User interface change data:

━━━━━━━━━━━━━━━━━━━━━━━━━━━━━━

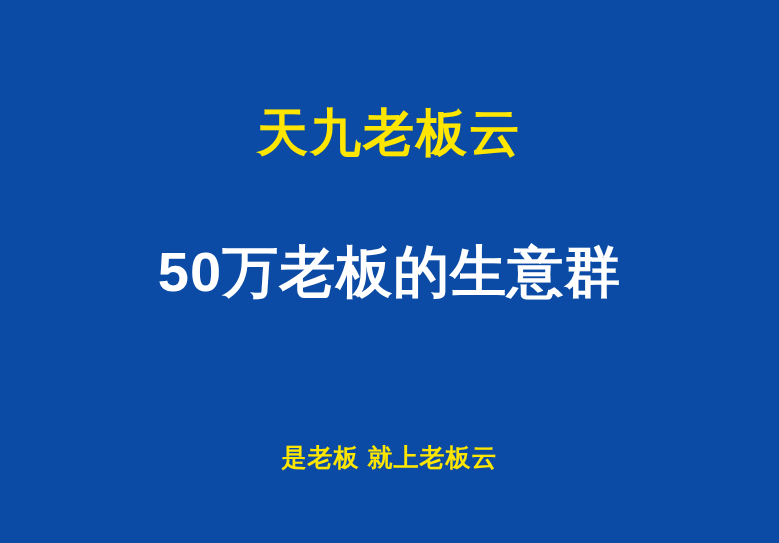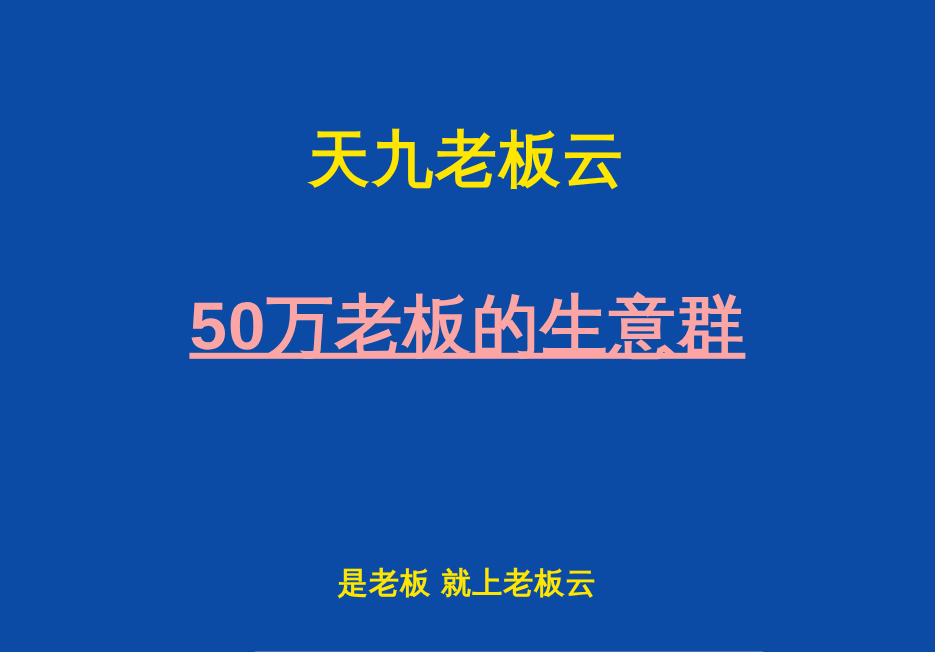--- a/index.html
+++ b/index.html
@@ -47,31 +47,30 @@
   }
   .footer-row {
     position: absolute;
     top: 441px;
     left: 0;
     width: 100%;
     display: flex;
     justify-content: center;
     align-items: baseline;
     gap: 38px;
-    margin-top: 28px;
   }
   .footer-item {
     font-size: 25px;
     font-weight: bold;
     letter-spacing: 1px;
     white-space: nowrap;
   }
 </style>
 </head>
 <body>
 
 <div class="slide" style="background: rgb(11, 75, 165);">
   <div class="title-main" style="color: rgb(255, 230, 0);">天九老板云</div>
-  <div class="title-sub" style="color: #fca5a5; text-decoration: underline;">50万老板的生意群</div>
+  <div class="title-sub" style="color: #ffffff;">50万老板的生意群</div>
   <div class="footer-row">
     <div class="footer-item" style="color: rgb(255, 230, 0);">是老板 就上老板云</div>
   </div>
 </div>
 
 </body></html>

━━━━━━━━━━━━━━━━━━━━━━━━━━━━━━

**Exercise description**
Search the entries for the word "footer" and copy every line that holds it.

**Solution to the problem**
   .footer-row {
   .footer-item {
   <div class="footer-row">
     <div class="footer-item" style="color: rgb(255, 230, 0);">是老板 就上老板云</div>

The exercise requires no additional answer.